Hi nessalz - I take it you like chocolate (nestles) - welcome to the site and hope you have plenty of :fun: any help require just ask away. :rolleyes2:


----------



## nessalz (Sep 3, 2011)

ellisboy said:


> Welcome to the site, :welcome::wave:


 
hi ellisboy, and thank you.


----------



## nessalz (Sep 3, 2011)

kimbowbill said:


> Hi and welcome to the site
> 
> Jen


 
hi jen thank you for the welcome, (hope your ok!! at this sad time) even though i dont know you, you can have a big hug.....


----------



## kimbowbill (Sep 3, 2011)

nessalz said:


> hi jen thank you for the welcome, (hope your ok!! at this sad time) even though i dont know you, you can have a big hug.....


 
awwwwww, thank you, i only know a couple of folk on here personally, everyone is so friendly, helpful, and as you see with my recent post, very supportive, the messages are very comforting.

Jen xx


----------



## nessalz (Sep 3, 2011)

Barrington B said:


> Hi & Welcome, now get some wild camping done:cool1:


 
hi barrington, and thanks for the welcome, ooooo i will be doing abit of the wild camping, but its my first time owning a motorhome, so iam going to do a few sites first, off to cornwall and devon starting on the 8th this month, just so i can get a feel for how my vans gona work and run, going to head upto the lakes for my wild camping iam sure my wife and kids will love it......he he he they dont even know yet!!!


----------



## nessalz (Sep 3, 2011)

channa said:


> Hi resident gypo according to the authorities :wacko:
> 
> Welcome to the site and I hope you have fun here
> 
> Channa


 
hi channa, pmsl @ your little whacky frog.... thanks for the welcome, ha ha ha resident gypo.....even my work mates think iam a gypo.....but i can assure you iam  not.....just my luck to be needing a transit for my business, and it dont help by putting loads of chrome on it.....lol even worse when i towed my caravan around for our holidays..........


----------



## nessalz (Sep 3, 2011)

Guernsey Donkey said:


> Hi nessalz - I take it you like chocolate (nestles) - welcome to the site and hope you have plenty of :fun: any help require just ask away. :rolleyes2:


 
hi guernsey donkey, thanks for the welcome, plenty of help here on this site, its helped me out in many ways so far, and if iam stuck iam sure the guys and girls on here will help out, lol i love chocolate by the box full......lol.but nothing to do with my user name, ness = vanessa my wife, alz= alan......meeeeee.........i kept on using this name since the 486 days.......easy to rememmber and stuck ever since.


----------



## nessalz (Sep 3, 2011)

cooljules said:


> hehe one thing i wouldnt want to be mistaken for is a gypsy lol.
> 
> i like WC, not done it long so cant wait to try many new places


 
hi cooljules, tell ya what though it was not good, having them letting on, or being questioned when pulling on to a site..... but when i towed my caravan with the transit i never had anyone give me road rage.....lol... i wonder why!!!! when i towed with the land rover i kopped for all the idiots...

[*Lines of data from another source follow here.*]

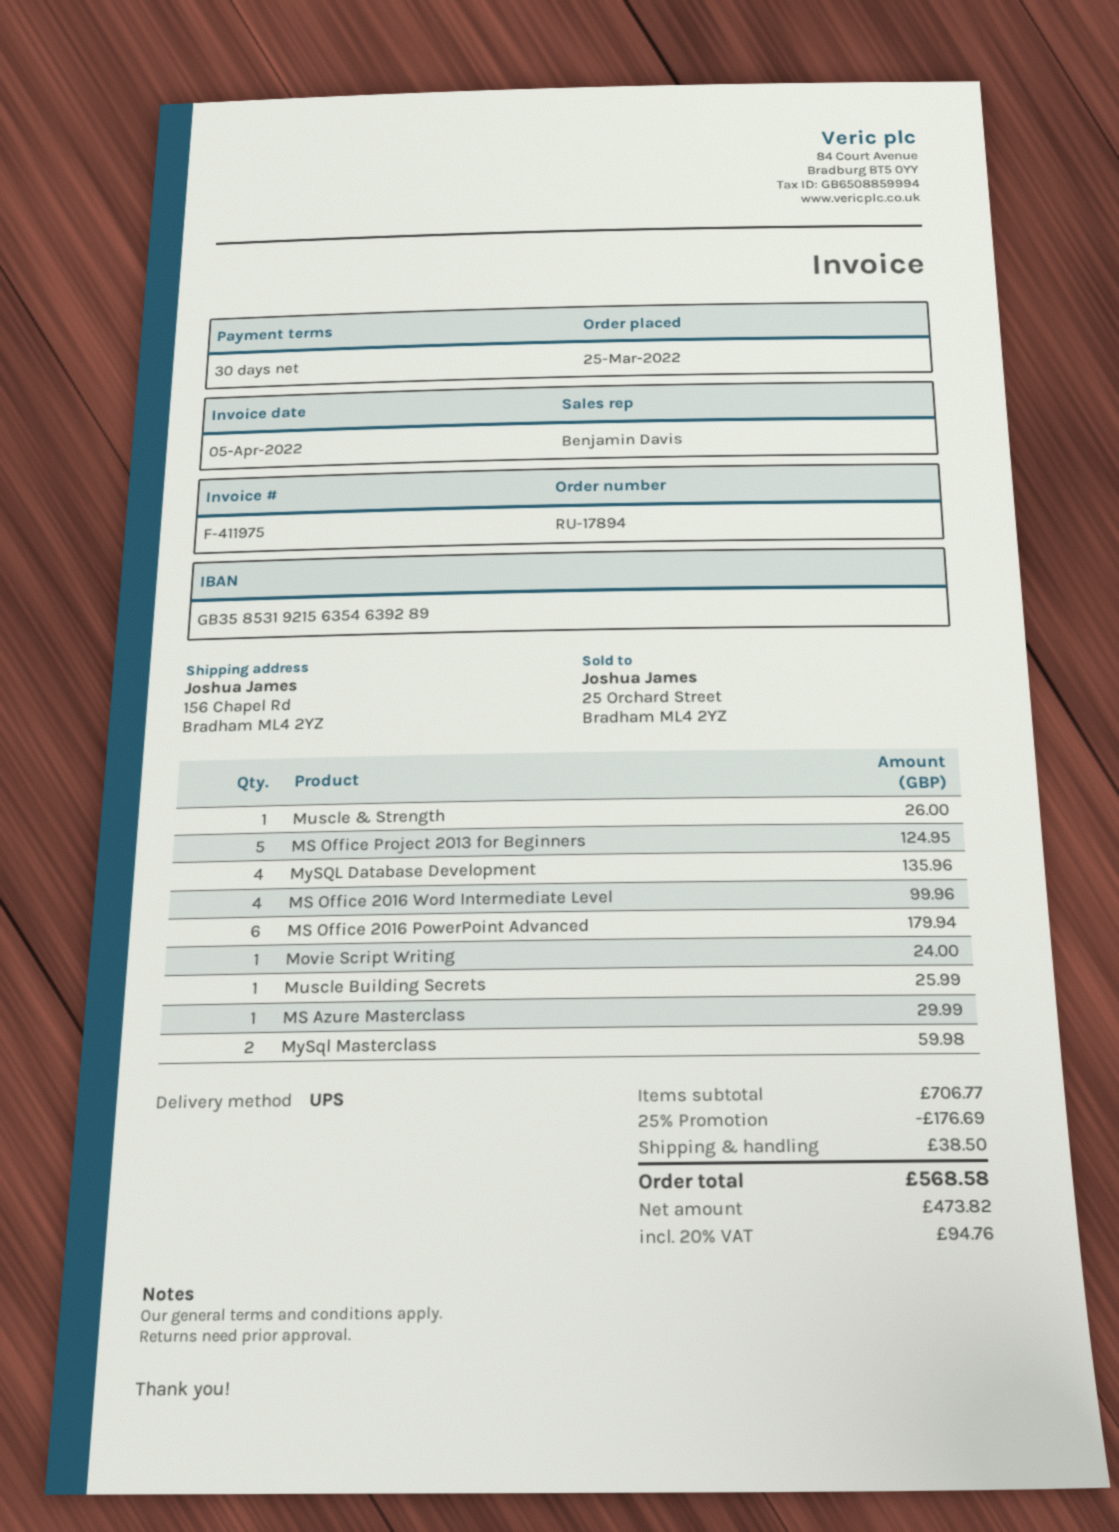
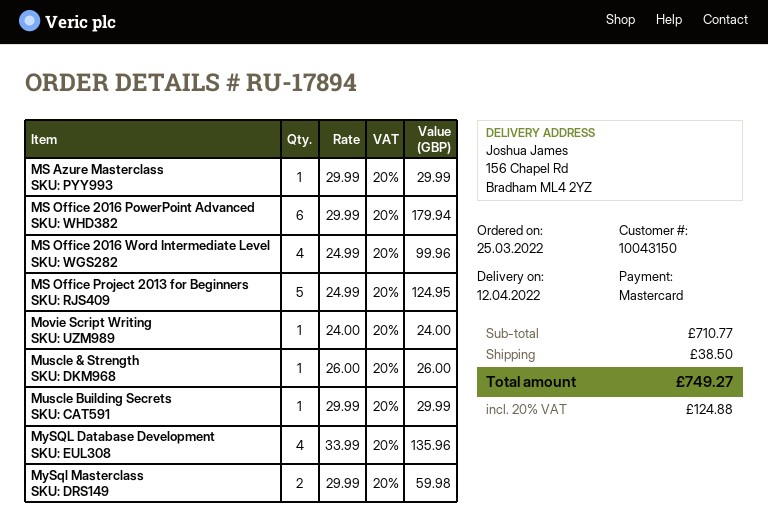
Muscle Building Secrets: 1 for 25.99 -> 1 for 29.99
subtotal: 706.77 -> 710.77
discount: 25% = 176.69 -> none
tax: 20% = 94.76 -> 20% = 124.88
total: 568.58 -> 749.27

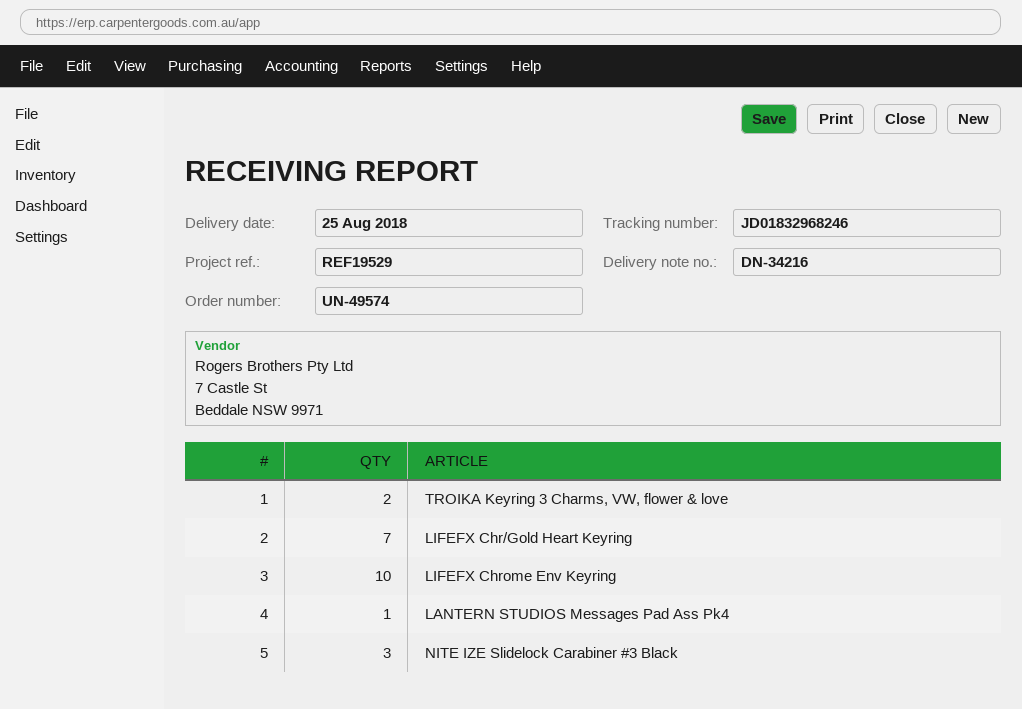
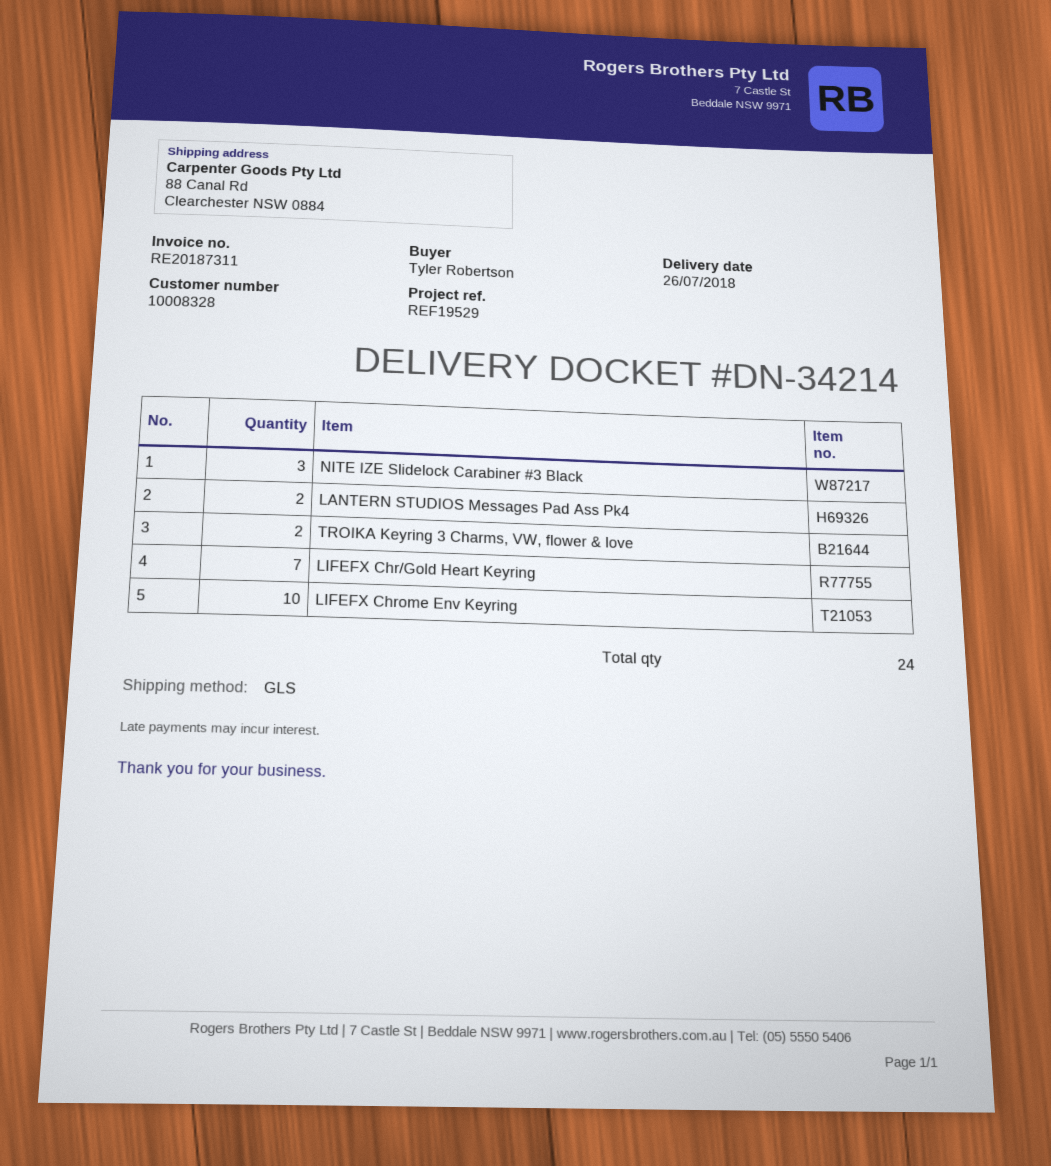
delivery note number: DN-34216 -> DN-34214
delivery date: 2018-08-25 -> 2018-07-26
LANTERN STUDIOS Messages Pad Ass Pk4: 1 -> 2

i think my fisrt wc is going to be in the lakes. iam not to sure about pulling onto car parks yet, i think i would like to be out in the sticks, away from cities and towns....but hey ya never know!!!!


----------



## Deleted member 775 (Sep 4, 2011)

hi and welcome  car parks are rather handy when in town also  some industrial estates can be invaluable , but  we always prefered to be well  tucked away from it all  when out and about.  it may seem a bit scarey at first  but you soon get used to the sounds of the night like  foxes  owls and other wild life and funnily enough birds on the roof of the van hopping up and down early morns  .   enjoy wild camping its great .


----------



## Mothman (Sep 4, 2011)

Ooooooooooooooo the Lakes love it there we did some fantastic winter wilding last year love it in the Lakes:boat:





















nessalz said:


> hi barrington, and thanks for the welcome, ooooo i will be doing abit of the wild camping, but its my first time owning a motorhome, so iam going to do a few sites first, off to cornwall and devon starting on the 8th this month, just so i can get a feel for how my vans gona work and run, going to head upto the lakes for my wild camping iam sure my wife and kids will love it......he he he they dont even know yet!!!


----------